For habitat innovation, efforts will be made to deal with basic problems previously cited. Solutions to all problems will be planned from the following three perspectives.
- Structural readjustment: The structural cost performance of society will be improved. Providing policy readjustment and information technology infrastructure will switch over to methods that impose low cost relative to social value.
- Innovation: Social loss will be thoroughly eliminated. Excessive consumption of resources that does not contribute to social value will be eliminated by optimization technology applying data, ending waste throughout society.
- QoL: QoL (Quality of Life) will be improved through new services. New services using data will be created, enabling individuals to lead more humane lives.
These three perspectives can be represented by the following formula which calculates per-capita social cost.
(Social cost/population) = (social cost/resource consumption) × (resource consumption/benefits) × (benefits/population)

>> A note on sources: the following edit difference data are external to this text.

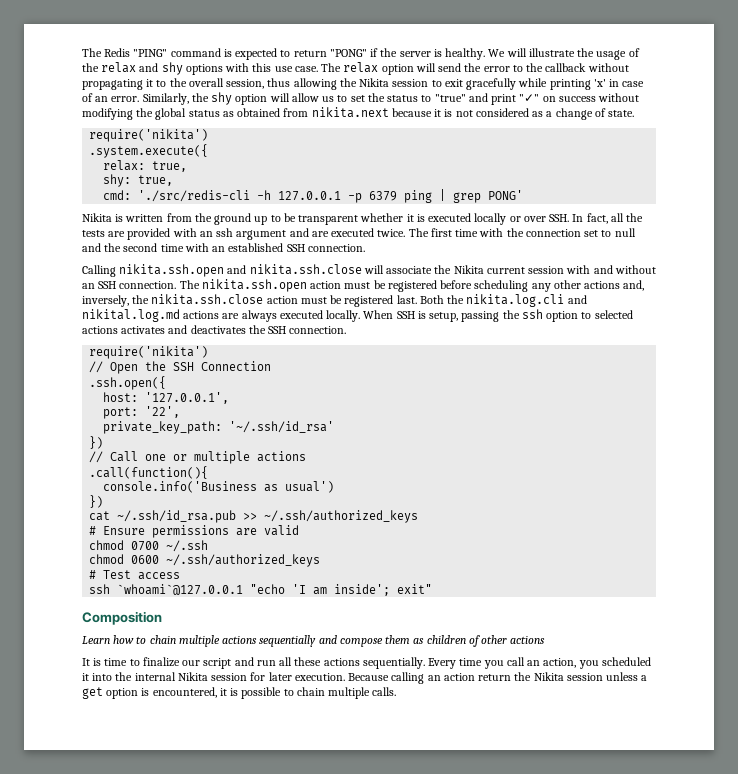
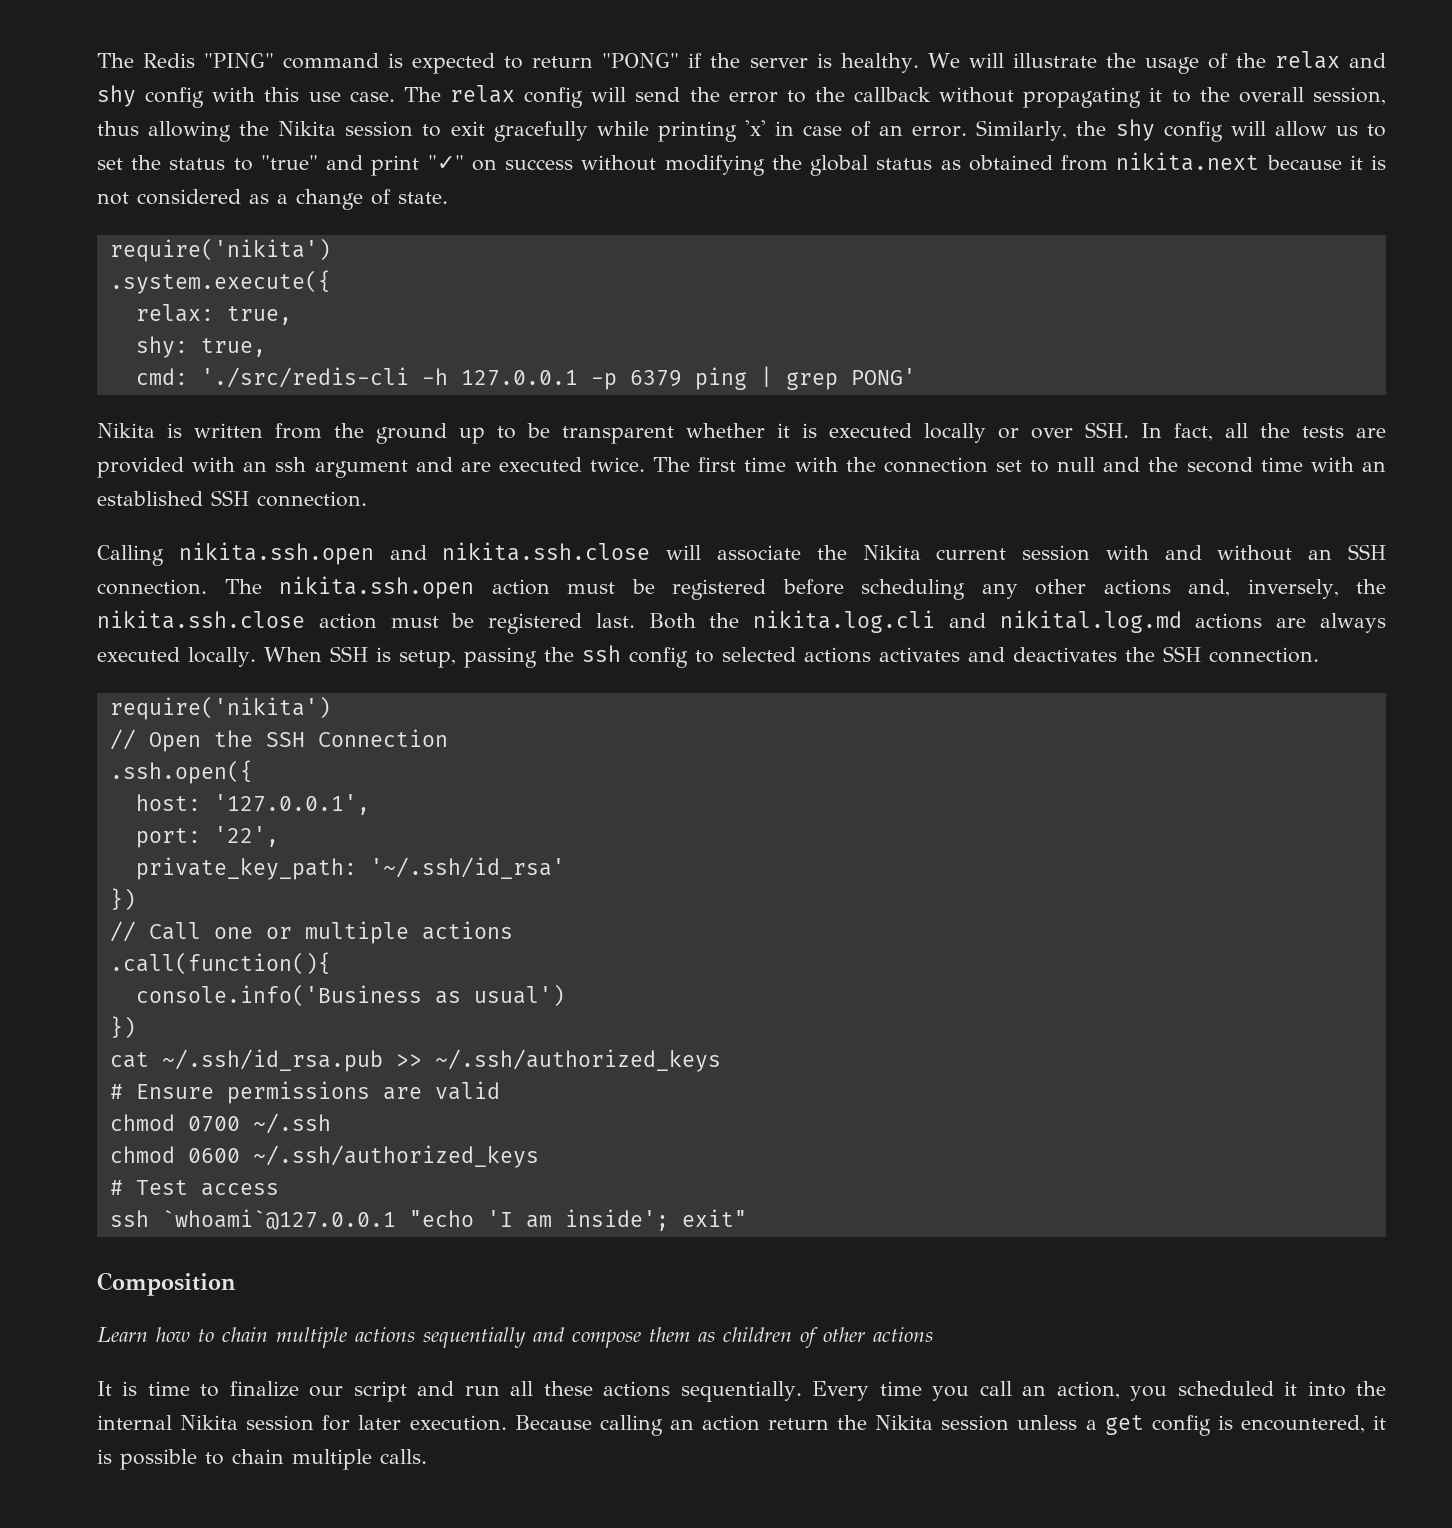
[185,64,223,75] options -> [145,87,205,108] config
[381,64,414,75] option -> [524,87,584,108] config
[235,94,268,105] option -> [1163,121,1223,142] config
[546,311,579,322] option -> [628,647,688,668] config
[106,688,139,699] option -> [1151,1415,1211,1436] config

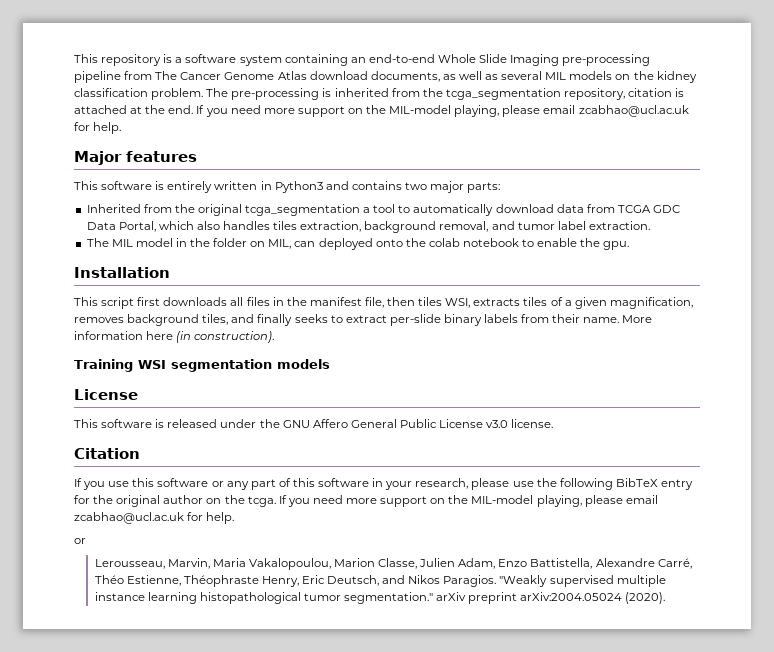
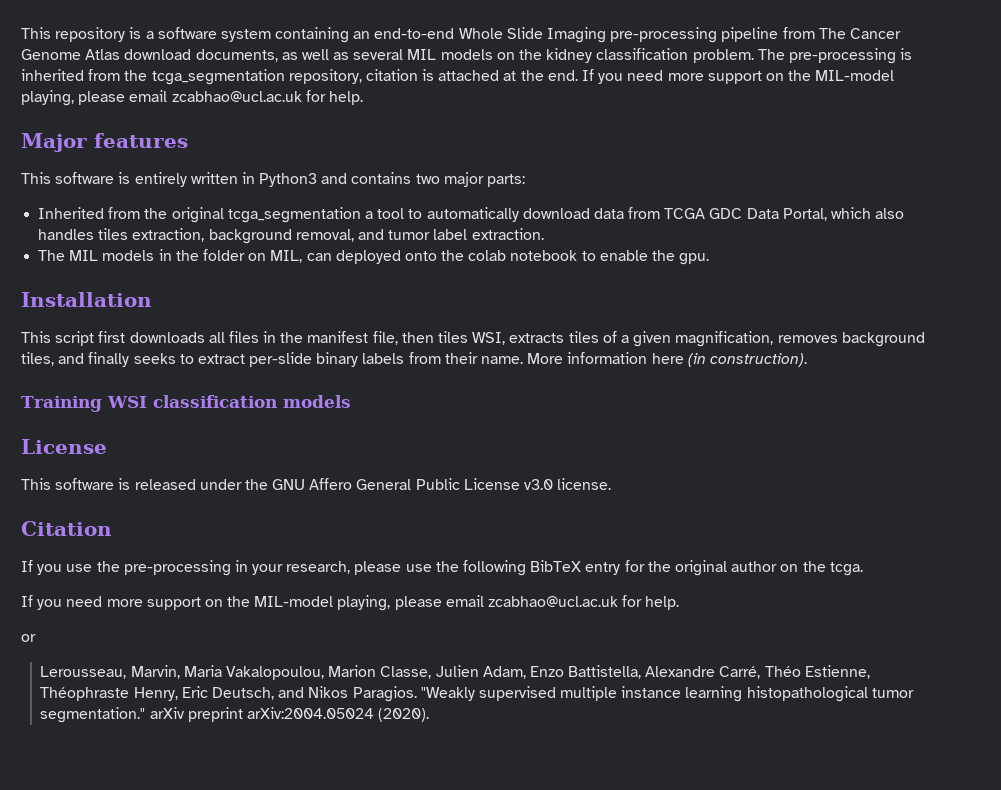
[135,238,173,247] model -> [102,250,155,261] models
[170,359,272,372] segmentation -> [152,395,277,408] classification
[132,478,370,490] this software or any part of this software -> [96,560,231,576] the pre-processing
(276, 501) none -> (863, 569) //

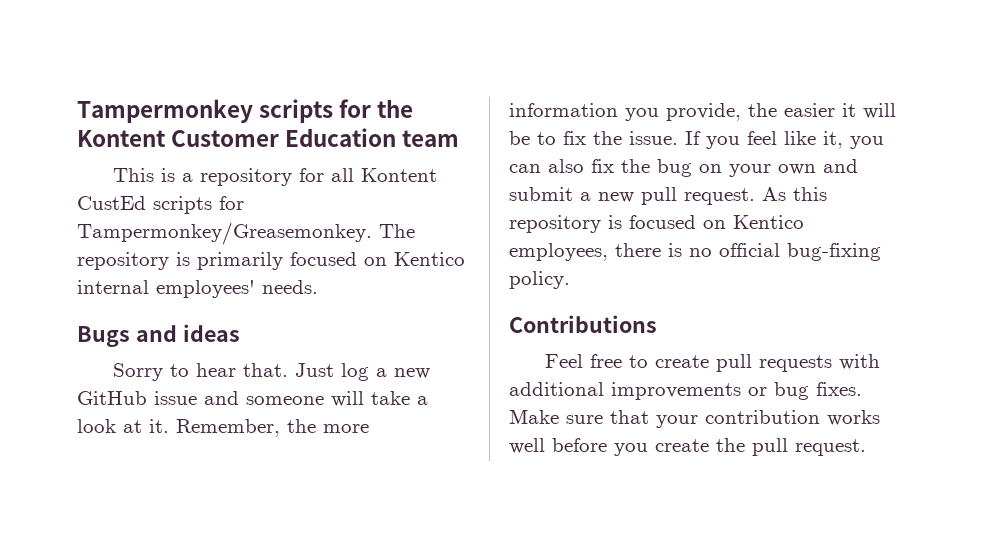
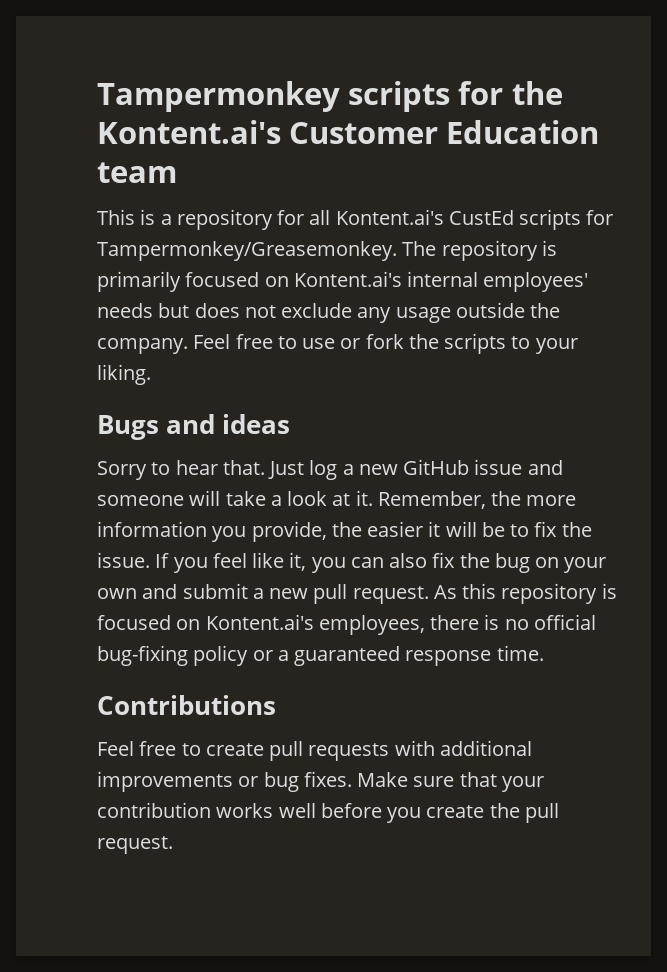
[77,130,166,147] Kontent -> [97,120,281,144] Kontent.ai's
[361,168,438,182] Kontent -> [335,209,444,225] Kontent.ai's
[394,252,465,266] Kentico -> [293,271,402,287] Kontent.ai's
[262,280,318,294] needs. -> [97,302,561,323] [97,333,578,354] [97,364,151,385] needs but does not exclude any usage outside the company. Feel free to use or fork the scripts to your liking.
[733,215,804,229] Kentico -> [205,614,314,630] Kontent.ai's
[509,271,570,289] policy. -> [193,645,544,666] policy or a guaranteed response time.

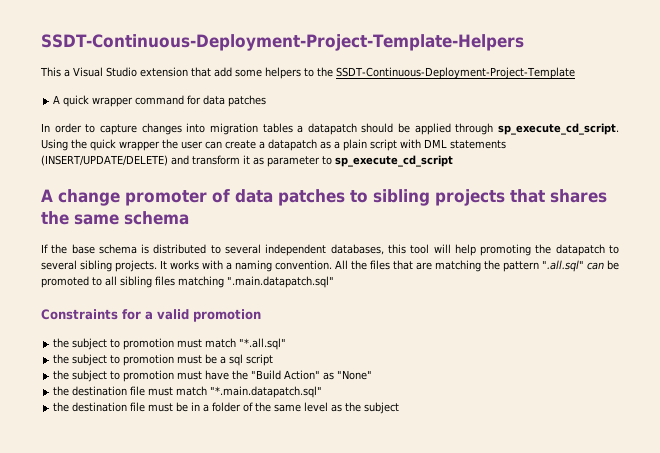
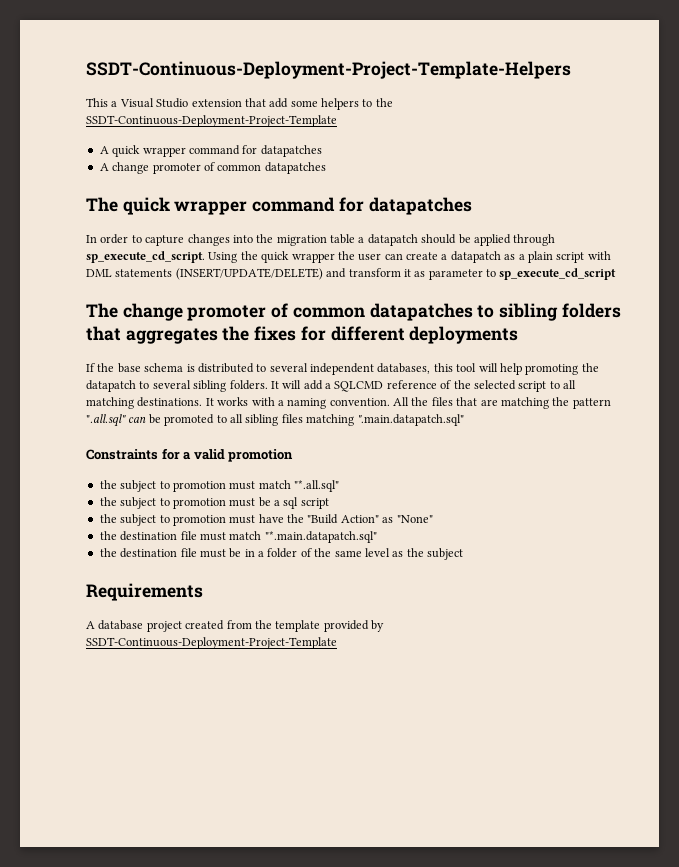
[203,95,267,107] data patches -> [260,145,322,157] [99,162,326,174] [86,197,472,215] datapatches // A change promoter of common datapatches // The quick wrapper command for datapatches
[209,123,293,135] migration tables -> [256,234,355,246] the migration table
[41,189,607,206] [41,211,189,225] A change promoter of data patches to sibling projects that shares the same schema -> [86,303,621,321] [86,326,519,344] The change promoter of common datapatches to sibling folders that aggregates the fixes for different deployments
[115,260,157,272] projects. -> [229,380,576,392] [86,397,203,409] folders. It will add a SQLCMD reference of the selected script to all matching destinations.
(400, 408) none -> [86,583,203,601] [86,620,384,632] [86,637,337,649] // Requirements // A database project created from the template provided by SSDT-Continuous-Deployment-Project-Template

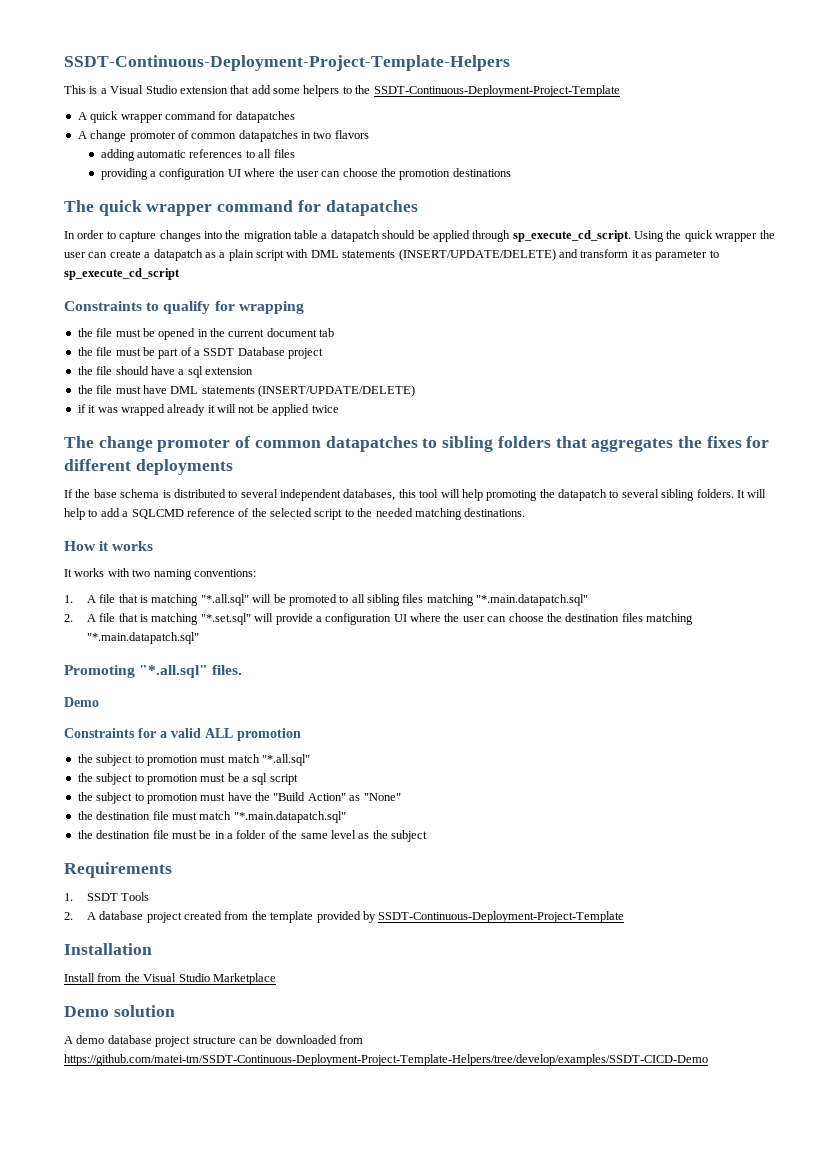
(108, 102) none -> [89,86,98,94] is
(326, 168) none -> [301,130,369,139] [100,149,295,161] [100,168,511,180] in two flavors // adding automatic references to all files // providing a configuration UI where the user can choose the promotion destinations
(617, 274) none -> [64,301,304,314] [77,328,335,340] [77,347,324,359] [77,366,253,378] [77,385,415,397] [77,404,339,416] // Constraints to qualify for wrapping // the file must be opened in the current document tab // the file must be part of a SSDT Database project // the file should have a sql extension // the file must have DML statements (INSERT/UPDATE/DELETE) // if it was wrapped already it will not be applied twice
(302, 384) none -> [64,508,98,520] help to
[563,380,576,389] all -> [357,508,413,517] the needed
[205,397,611,409] [86,414,147,427] It works with a naming convention. All the files that are matching the pattern ".all.sql" can -> [64,541,154,551] [64,568,256,580] [64,594,272,606] // How it works // It works with two naming conventions: // 1. A file that is matching "*.all.sql" will
[357,414,465,426] ".main.datapatch.sql" -> [476,594,589,606] [64,613,694,625] [86,632,199,644] [64,665,243,678] [64,697,99,707] "*.main.datapatch.sql" // 2. A file that is matching "*.set.sql" will provide a configuration UI where the user can choose the destination files matching "*.main.datapatch.sql" // Promoting "*.all.sql" files. // Demo
(225, 454) none -> [205,728,233,738] ALL
(203, 592) none -> [64,892,150,901] [64,912,73,920] 1. SSDT Tools // 2.
(337, 643) none -> [64,943,152,955] [64,973,276,985] [64,1005,175,1017] [64,1035,363,1047] [64,1054,708,1066] // Installation // Install from the Visual Studio Marketplace // Demo solution // A demo database project structure can be downloaded from https://github.com/matei-tm/SSDT-Continuous-Deployment-Project-Template-Helpers/tree/develop/examples/SSDT-CICD-Demo

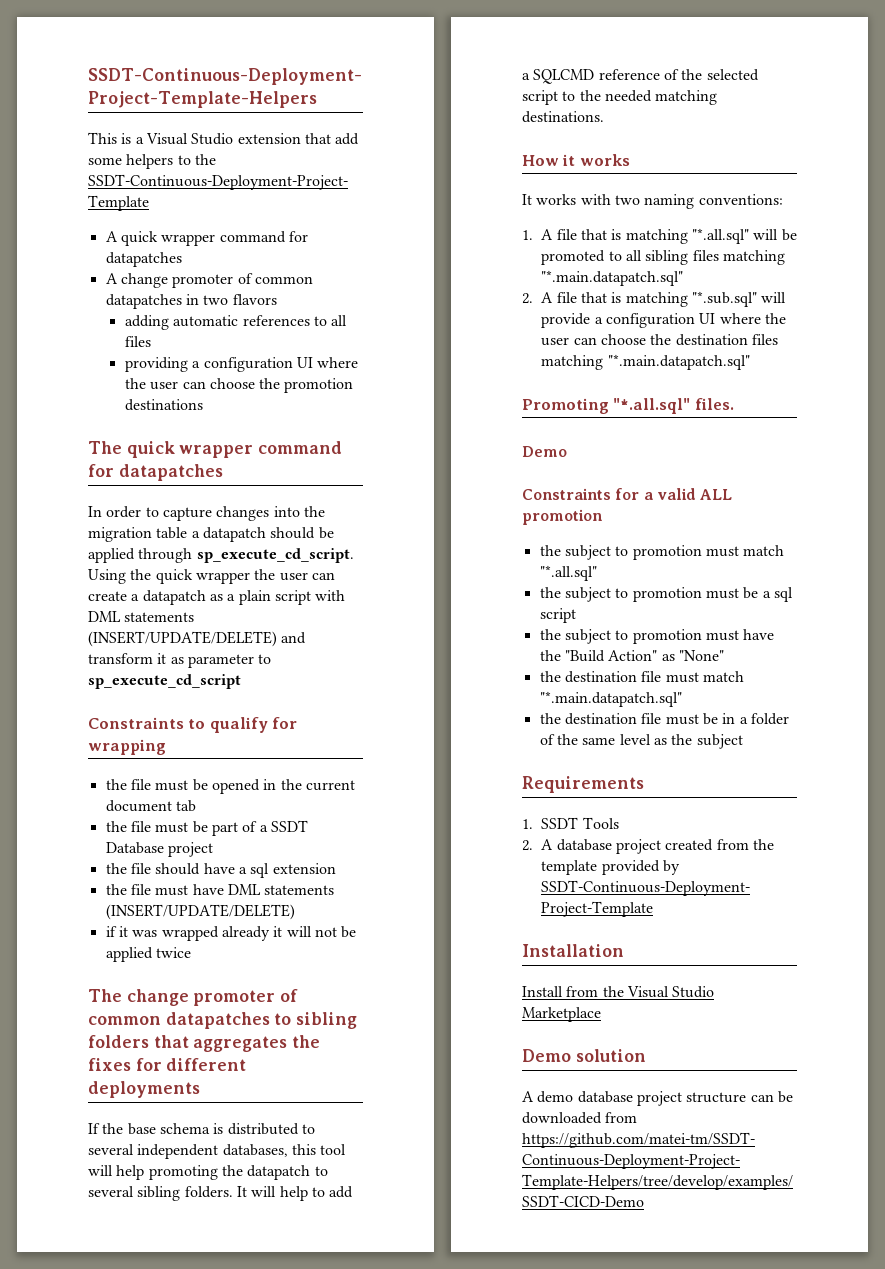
[200,613,251,625] "*.set.sql" -> [691,291,757,307] "*.sub.sql"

Each term on the right side represents structural readjustment, innovation, and QoL respectively, and the concept of this formula is that reducing both the first and second terms reduces the left side and improves the third term. Through habitat innovation, accumulated knowledge of engineering, social sciences, and the humanities held by the University of Tokyo will be used to discern what the improvement of QoL at the individual level is and clarify the respective roles policy and technology play in the improvement of QoL. Hitachi’s experience in the social innovation business will be utilized to develop technologies such as a platform for interdisciplinary use of data, social and individual benefit simulation technology, and system architecture with high followability which permits finely-tuned response to long-term demand fluctuations and latent needs. Its aim is to realize Society 5.0 through social implementation of these with a sustainable business model and policy proposals.